Se quisermos ajudar os outros novecentos mil ou mais com menos de 25 anos que precisam de socorro e criar os cerca de 1,5 milhão de colocações para jovens que serão exigidas no próximo ano, o setor público terá de se tornar o empregador de último recurso. Assim, em vez de responder passivamente a um aumento no desemprego, a política fiscal deve ter como objetivo substituir o "exército de reserva de desempregados" de Karl Marx por um estoque regulador de empregos apoiados pelo Estado e de esquemas de treinamento que se expandem ou se contraem com o ciclo de negócios.

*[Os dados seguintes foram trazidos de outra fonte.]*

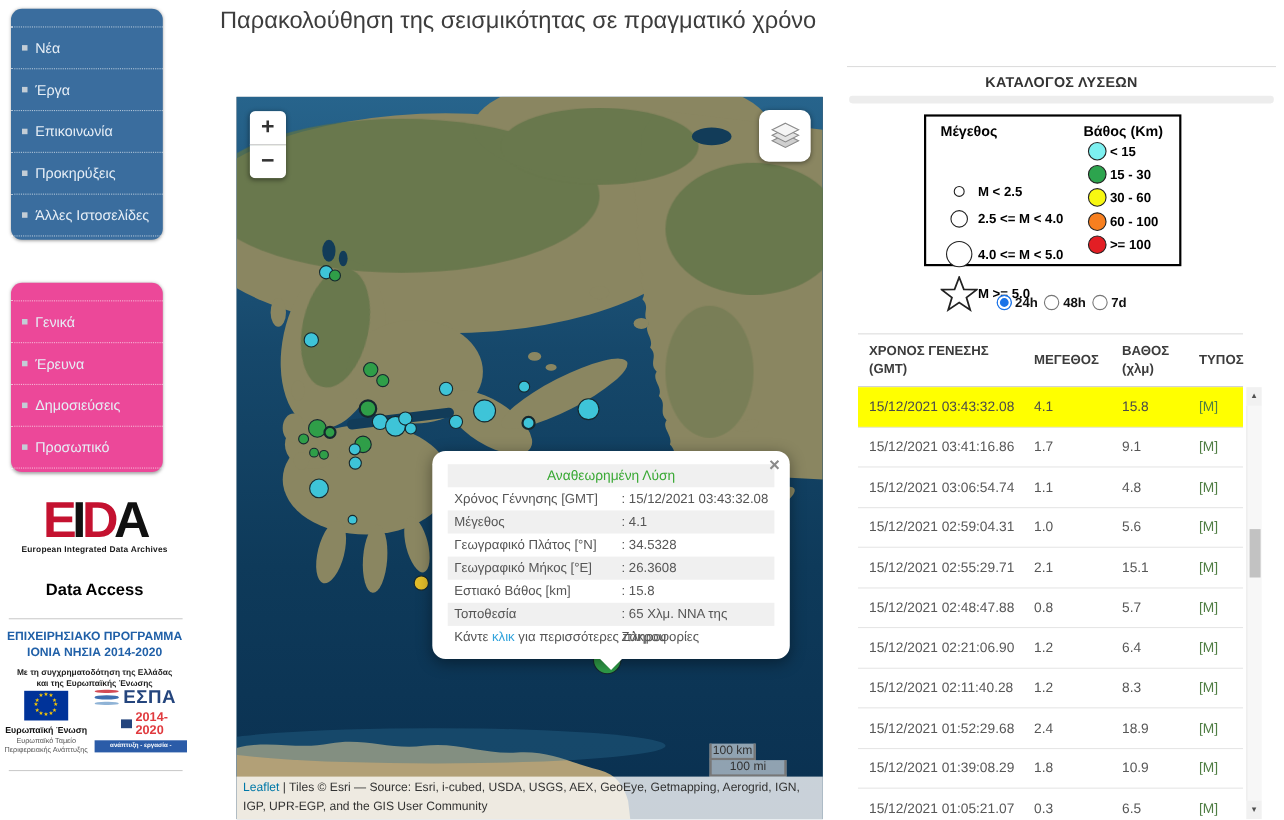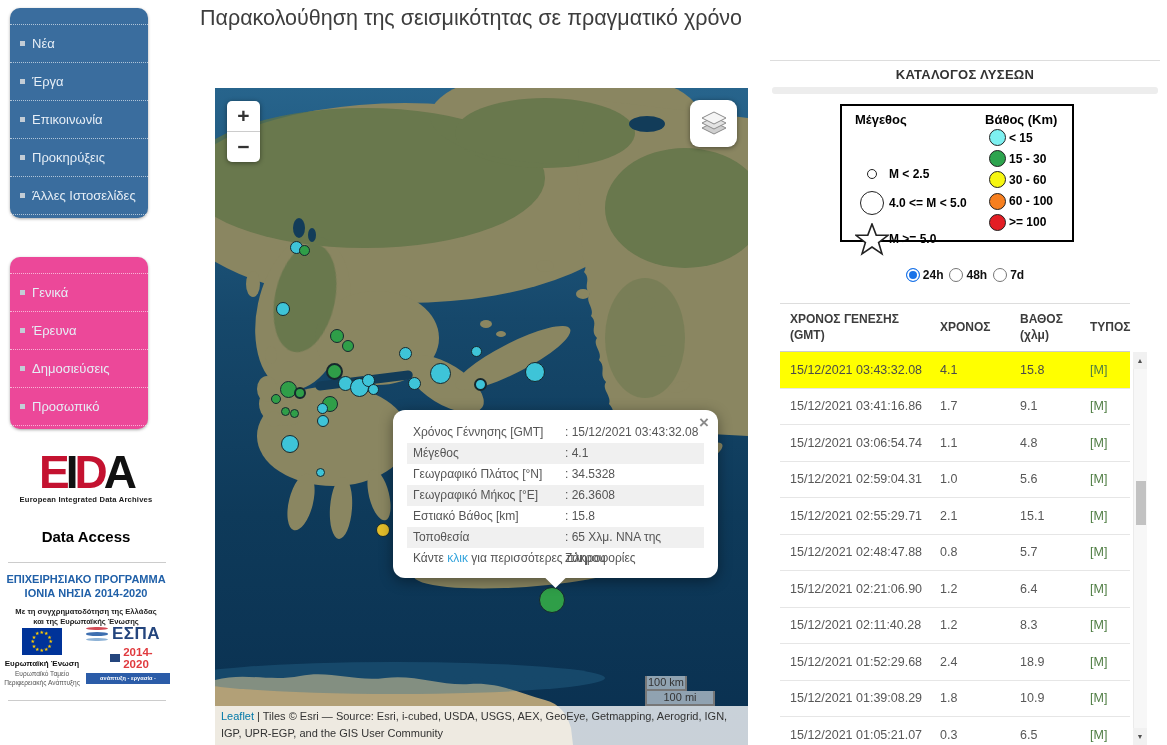--- a/index.html
+++ b/index.html
@@ -293,20 +293,21 @@
     <div id="layersctl">
       <svg width="32" height="30" viewBox="0 0 32 30">
         <polygon points="16,13 28,19 16,25 4,19" fill="#cfcfcf" stroke="#8a8a8a" stroke-width="1"></polygon>
         <polygon points="16,8 28,14 16,20 4,14" fill="#e3e3e3" stroke="#8a8a8a" stroke-width="1"></polygon>
         <polygon points="16,3 28,9 16,15 4,9" fill="#f5f5f5" stroke="#8a8a8a" stroke-width="1"></polygon>
       </svg>
     </div>
 
     <div id="popup">
       <div class="p-close">×</div>
+      <div class="p-title">Αναθεωρημένη Λύση</div>
       <div id="popup-rows">
           <div class="prow">
             <span class="pl">Χρόνος Γέννησης [GMT]</span>
             <span class="pv">: 15/12/2021 03:43:32.08</span>
           </div>
           <div class="prow alt">
             <span class="pl">Μέγεθος</span>
             <span class="pv">: 4.1</span>
           </div>
           <div class="prow">
@@ -346,20 +347,26 @@
 
   <div id="legend">
     <div id="leg-mag-col">
       <div class="leg-title">Μέγεθος</div>
       <div id="leg-mag">
           <div class="leg-row" style="height: 22px; margin-top: 36px;">
             <span class="leg-shape">
               <span class="leg-circ" style="width: 10px; height: 10px;"></span>
             </span>
             <span>M &lt; 2.5</span>
+          </div>
+          <div class="leg-row" style="height: 28px;">
+            <span class="leg-shape">
+              <span class="leg-circ" style="width: 16px; height: 16px;"></span>
+            </span>
+            <span>2.5 &lt;= M &lt; 4.0</span>
           </div>
           <div class="leg-row" style="height: 36px;">
             <span class="leg-shape">
               <span class="leg-circ" style="width: 24px; height: 24px;"></span>
             </span>
             <span>4.0 &lt;= M &lt; 5.0</span>
           </div>
           <div class="leg-row" style="height: 36px;">
             <span class="leg-shape">
               <svg width="34" height="33" viewBox="0 0 34 33">
@@ -418,21 +425,21 @@
       </label>
       <label class="tf">
         <span class="radio"></span>
         <span>7d</span>
       </label>
     </div>
 
   <div id="cat-table">
     <div id="cat-head">
         <div class="hcell c0">ΧΡΟΝΟΣ ΓΕΝΕΣΗΣ (GMT)</div>
-        <div class="hcell c1">ΧΡΟΝΟΣ</div>
+        <div class="hcell c1">ΜΕΓΕΘΟΣ</div>
         <div class="hcell c2">ΒΑΘΟΣ (χλμ)</div>
         <div class="hcell c3">ΤΥΠΟΣ</div>
       </div>
     <div id="cat-body">
         <div class="cat-row hl">
           <div class="ccell c0">15/12/2021 03:43:32.08</div>
           <div class="ccell c1">4.1</div>
           <div class="ccell c2">15.8</div>
           <div class="ccell c3 type">[M]</div>
         </div>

O que precisamos, acima de tudo, dos legisladores do Reino Unido é um compromisso atualizado com o pleno emprego no espírito de Keynes e do presidente dos Estados Unidos, Franklin D. Roosevelt. Uma condição essencial para isso é a coordenação das políticas monetária e fiscal. O BOE deve manter seu mandato anti-inflação, mas os formuladores de políticas não devem usá-lo para cortar o estímulo fiscal necessário.
No início deste mês, o BOE ecoou a famosa promessa de 2012 do então presidente do BCE, Mario Draghi, de salvar o euro, declarando que ele "está pronto para tomar qualquer ação adicional necessária" para impulsionar a economia. Para aumentar a credibilidade dessa orientação futura, o governo poderia dar ao BOE um mandato duplo para combater a inflação e o desemprego, enquanto o banco poderia afirmar que não apertará a política monetária até que o desemprego caia abaixo do nível pré-crise de 4%.
Uma implementação bem-sucedida da nova vacina contra a Covid-19 da Pfizer (e possivelmente outras) pode trazer a vida de volta a uma aparência de normalidade na próxima primavera [a partir de março no hemisfério Norte]. Mas mesmo que a crise sanitária diminua, a crise do desemprego permanecerá. Os legisladores do Reino Unido devem agir agora para evitar uma década perdida - se não uma geração perdida - de crescimento.
[1] Gordon Brown, ex-primeiro-ministro e Chanceler do Tesouro [ministro da Economia] do Reino Unido, é enviado especial das Nações Unidas para a educação global e presidente da Comissão Internacional de Financiamento Global de Oportunidades de Educação.
Robert Skidelsky, membro da Câmara dos Lordes britânica, é professor emérito de economia política na Warwick University.